**Input**

__________________________________________________

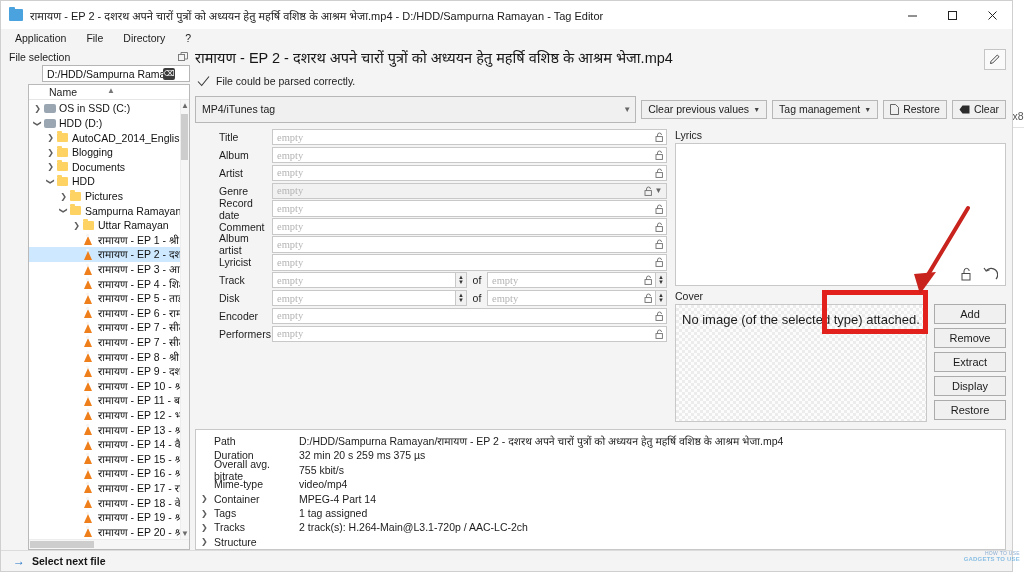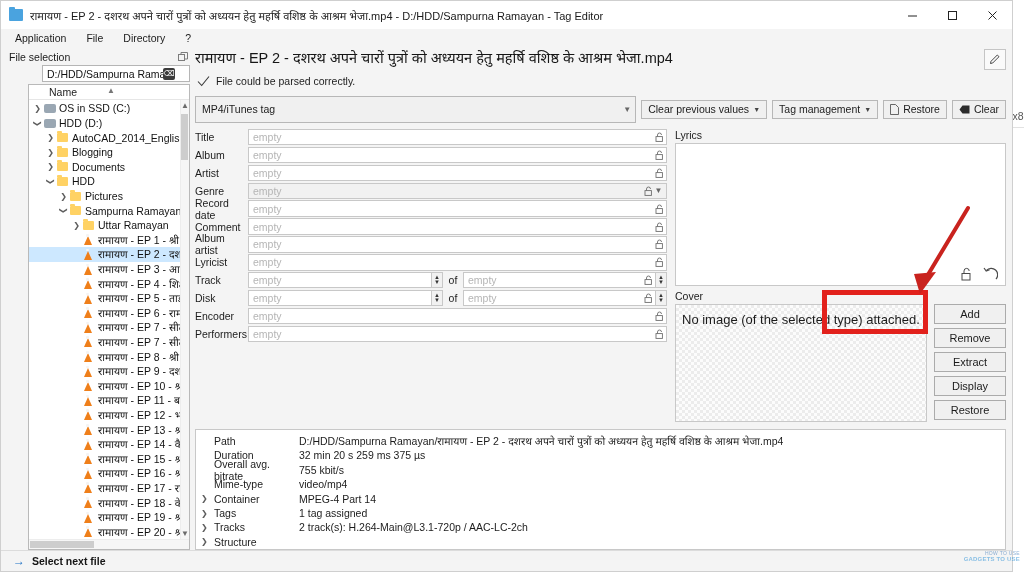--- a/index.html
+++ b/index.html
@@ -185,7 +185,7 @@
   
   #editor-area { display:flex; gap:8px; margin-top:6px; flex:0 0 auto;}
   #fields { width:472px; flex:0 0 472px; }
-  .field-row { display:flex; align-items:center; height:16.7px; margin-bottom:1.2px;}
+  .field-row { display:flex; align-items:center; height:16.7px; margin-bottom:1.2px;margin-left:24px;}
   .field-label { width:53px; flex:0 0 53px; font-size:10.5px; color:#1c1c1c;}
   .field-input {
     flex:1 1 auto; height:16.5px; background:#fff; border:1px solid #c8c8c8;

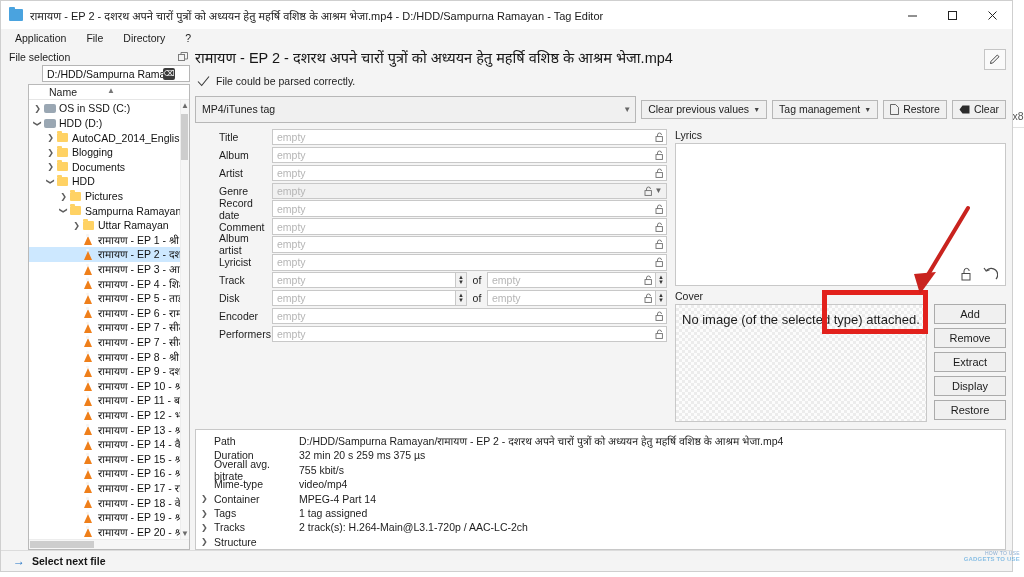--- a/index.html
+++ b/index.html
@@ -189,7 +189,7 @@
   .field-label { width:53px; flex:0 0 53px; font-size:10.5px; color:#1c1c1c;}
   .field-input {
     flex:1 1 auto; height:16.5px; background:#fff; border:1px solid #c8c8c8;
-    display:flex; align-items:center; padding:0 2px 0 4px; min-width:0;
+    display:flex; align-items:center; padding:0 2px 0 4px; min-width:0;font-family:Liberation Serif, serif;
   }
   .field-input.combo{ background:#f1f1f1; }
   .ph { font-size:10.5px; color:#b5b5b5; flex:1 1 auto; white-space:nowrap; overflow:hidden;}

__________________________________________________

From the first line to the last, retype the entries above exactly, minus the pictures.

--- a/index.html
+++ b/index.html
@@ -185,7 +185,7 @@
   
   #editor-area { display:flex; gap:8px; margin-top:6px; flex:0 0 auto;}
   #fields { width:472px; flex:0 0 472px; }
-  .field-row { display:flex; align-items:center; height:16.7px; margin-bottom:1.2px;}
+  .field-row { display:flex; align-items:center; height:16.7px; margin-bottom:1.2px;margin-left:24px;}
   .field-label { width:53px; flex:0 0 53px; font-size:10.5px; color:#1c1c1c;}
   .field-input {
     flex:1 1 auto; height:16.5px; background:#fff; border:1px solid #c8c8c8;

--- a/index.html
+++ b/index.html
@@ -189,7 +189,7 @@
   .field-label { width:53px; flex:0 0 53px; font-size:10.5px; color:#1c1c1c;}
   .field-input {
     flex:1 1 auto; height:16.5px; background:#fff; border:1px solid #c8c8c8;
-    display:flex; align-items:center; padding:0 2px 0 4px; min-width:0;
+    display:flex; align-items:center; padding:0 2px 0 4px; min-width:0;font-family:Liberation Serif, serif;
   }
   .field-input.combo{ background:#f1f1f1; }
   .ph { font-size:10.5px; color:#b5b5b5; flex:1 1 auto; white-space:nowrap; overflow:hidden;}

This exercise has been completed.